Tommaso Lorenzi, Politecnico di Torino, Italy

Title: Dissecting the impact of phenotypic heterogeneity on the growth of cell populations: a partial differential equation approach

In this talk, partial differential equation models for the growth of phenotypically heterogeneous cell populations will be considered. In these models, the phenotypic state of each cell is described by a structuring variable that captures intercellular variability in cell proliferation and migration rates. A formal derivation of such continuum models from corresponding individual-based models will be carried out, analytical and numerical results summarising the behaviour of the solutions to the model equations will be presented, and the insights generated by these results into the way proliferation-migration tradeoffs shape the phenotypic structuring of tumours will be discussed.

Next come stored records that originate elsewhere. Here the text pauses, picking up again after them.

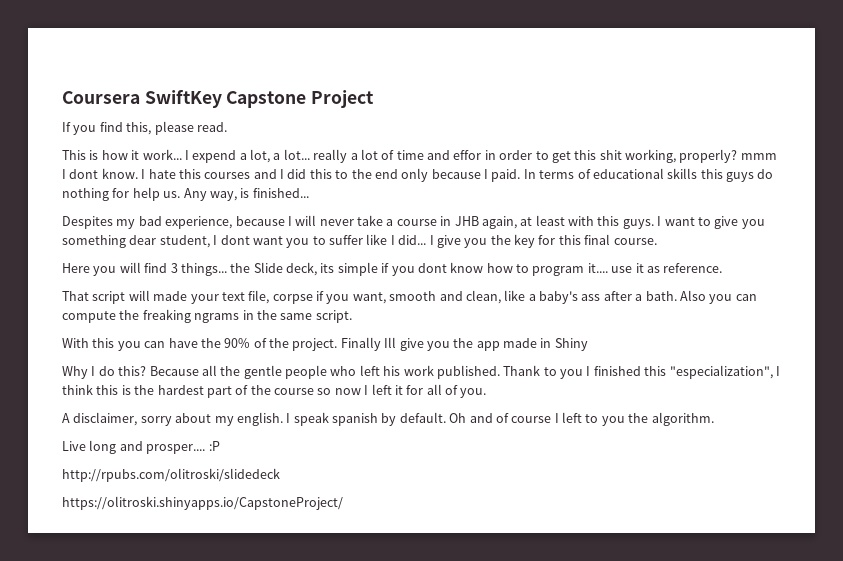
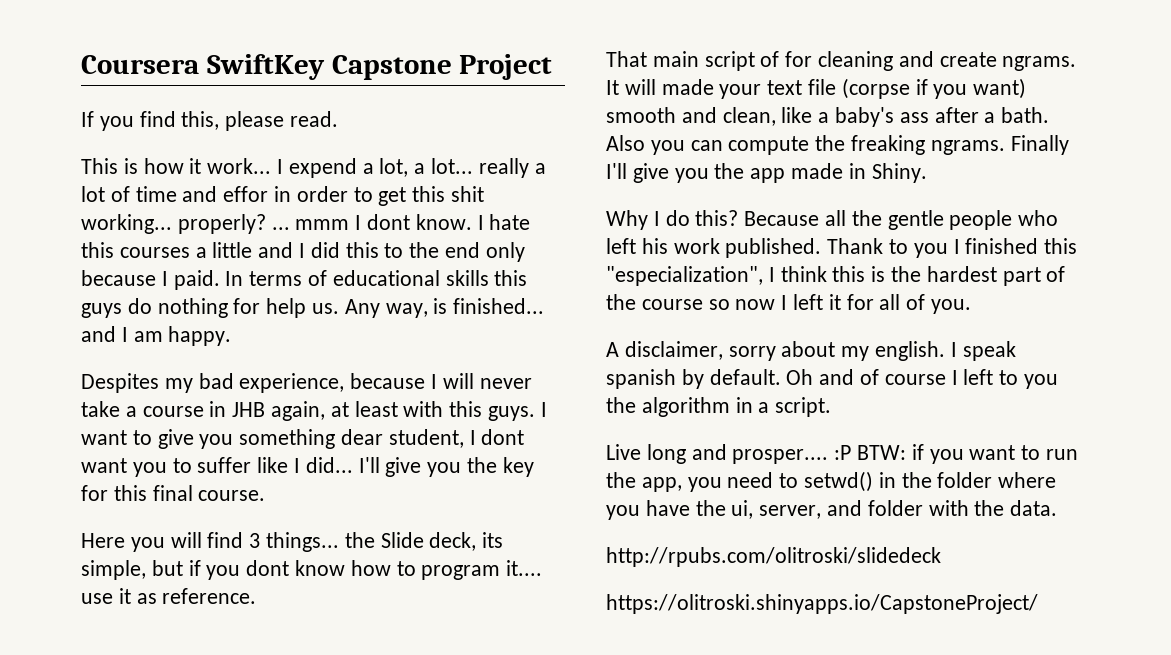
- I expend a lot, a lot... really a lot of time and effor in order to get this shit working, properly? mmm I dont know.
+ I expend a lot, a lot... really a lot of time and effor in order to get this shit working... properly? ... mmm I dont know.
- I hate this courses and I did this to the end only because I paid.
+ I hate this courses a little and I did this to the end only because I paid.
- Any way, is finished...
+ Any way, is finished... and I am happy.
- I give you the key for this final course.
+ I'll give you the key for this final course.
- Here you will find 3 things... the Slide deck, its simple if you dont know how to program it.... use it as reference.
+ Here you will find 3 things... the Slide deck, its simple, but if you dont know how to program it.... use it as reference.
- That script will made your text file, corpse if you want, smooth and clean, like a baby's ass after a bath.
+ That main script of for cleaning and create ngrams. It will made your text file (corpse if you want) smooth and clean, like a baby's ass after a bath.
- Also you can compute the freaking ngrams in the same script.
- With this you can have the 90% of the project. Finally Ill give you the app made in Shiny
+ Also you can compute the freaking ngrams. Finally I'll give you the app made in Shiny.
- Oh and of course I left to you the algorithm.
+ Oh and of course I left to you the algorithm in a script.
- Live long and prosper.... :P
+ Live long and prosper.... :P BTW: if you want to run the app, you need to setwd() in the folder where you have the ui, server, and folder with the data.

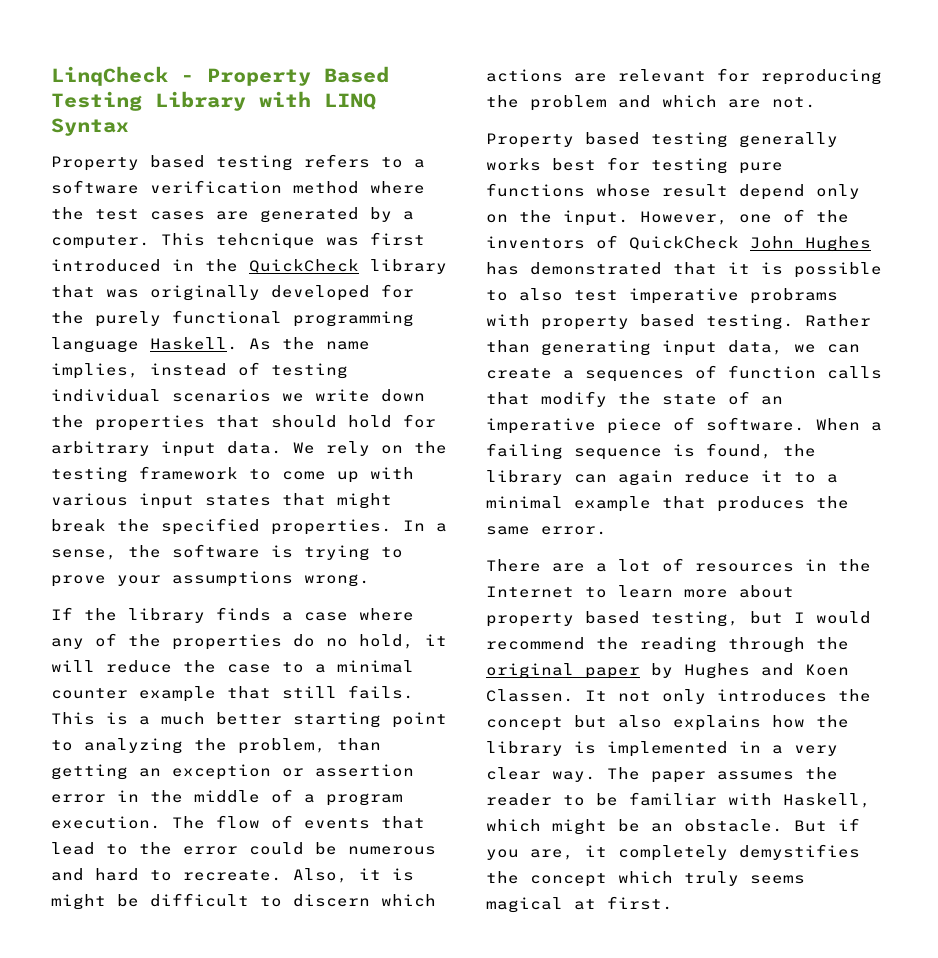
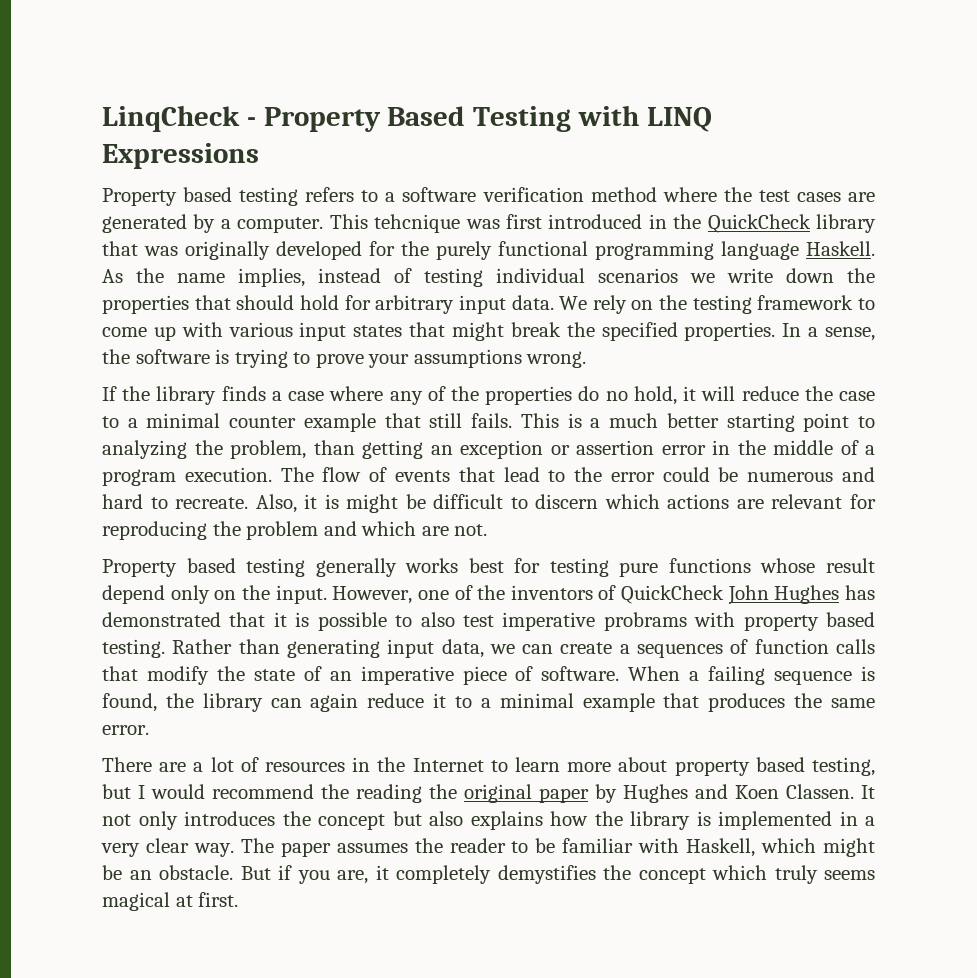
- LinqCheck - Property Based Testing Library with LINQ Syntax
+ LinqCheck - Property Based Testing with LINQ Expressions
- There are a lot of resources in the Internet to learn more about property based testing, but I would recommend the reading through the original paper by Hughes and Koen Classen.
+ There are a lot of resources in the Internet to learn more about property based testing, but I would recommend the reading the original paper by Hughes and Koen Classen.

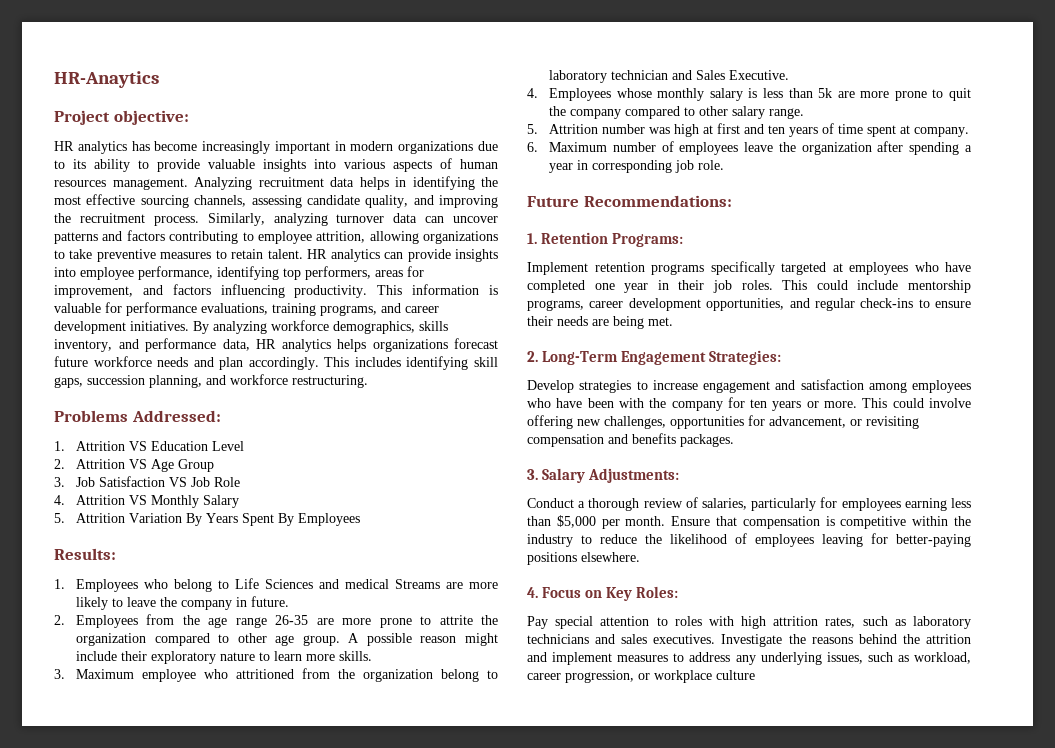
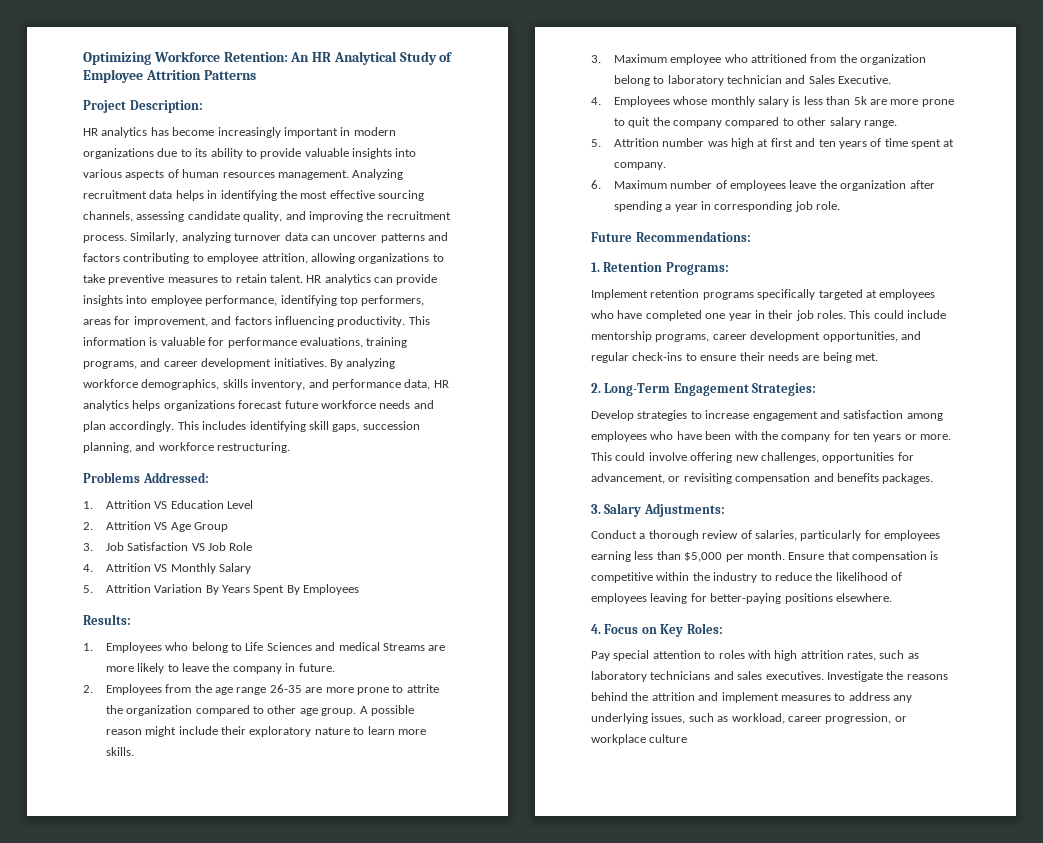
- HR-Anaytics
+ Optimizing Workforce Retention: An HR Analytical Study of Employee Attrition Patterns
- Project objective:
+ Project Description:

Kira Pugh, Swansea University, UK

 Title: Using an in-silico approach to investigate the synergistic effects of DNA damage response inhibitor drugs

Every cell in our bodies faces DNA damage thousands of times per day and the DNA damage response (DDR) is the cellular response to detect and repair this damage. The DDR involves cell cycle checkpoints that require a cell to pass before continuing its progression through the cell cycle. If a damaged cell encounters a checkpoint, then it will get arrested to allow time for repair. These cell cycle checkpoints can be faulty in some cells allowing damaged cells to progress through the cell cycle and if a damaged cell gets replicated and divides this can cause deleterious mutations which could develop into cancer. Here, we discuss a biologically motivated mathematical model that studies damaged and undamaged cancer cells progressing through the cell cycle. By using this model, we can study the effects of two anti-cancer drugs, namely olaparib (a PARP inhibitor) and AZD6738 (an ATR inhibitor drug) as monotherapies and in combination. These drugs work by inhibiting certain proteins involved in the DDR, meaning that cancer cells cannot be repaired, leading to further damage which will eventually lead to cell death. The model findings are consistent with the experimental data showing that when the drugs are used in combination, lower doses and shorter treatment times can be used to induce cell death and growth inhibition of cancer cells.

Angélique Stéphanou, University of Grenoble-Alps, France

Title: Investigation of the metabolic heterogeneity in tumour spheroids with a hybrid multi-scale model

We developed a hybrid multi-scale model to describe the growth of tumour spheroids as observed in vitro. The model specifically focuses on the description of the cell energy metabolism that involves the cooperative effects of oxidative phosphorylation and glycolysis. To that end, we used coupled ordinary differential equations for the cell metabolism that are solved for each cell of an agent based model. The diffusion of the two main nutrients, oxygen and glucose, are described with partial differential equations. The consumption rates of these substrates are modulated by the extracellular acidity in agreement with recent experimental observations. Our simulation results show that the cell metabolism is spatially and temporally heterogeneous in the growing spheroids. A whole landscape of metabolic attractors can be described where the Warburg effect, often described as a hallmark of cancer, appears as a transient state.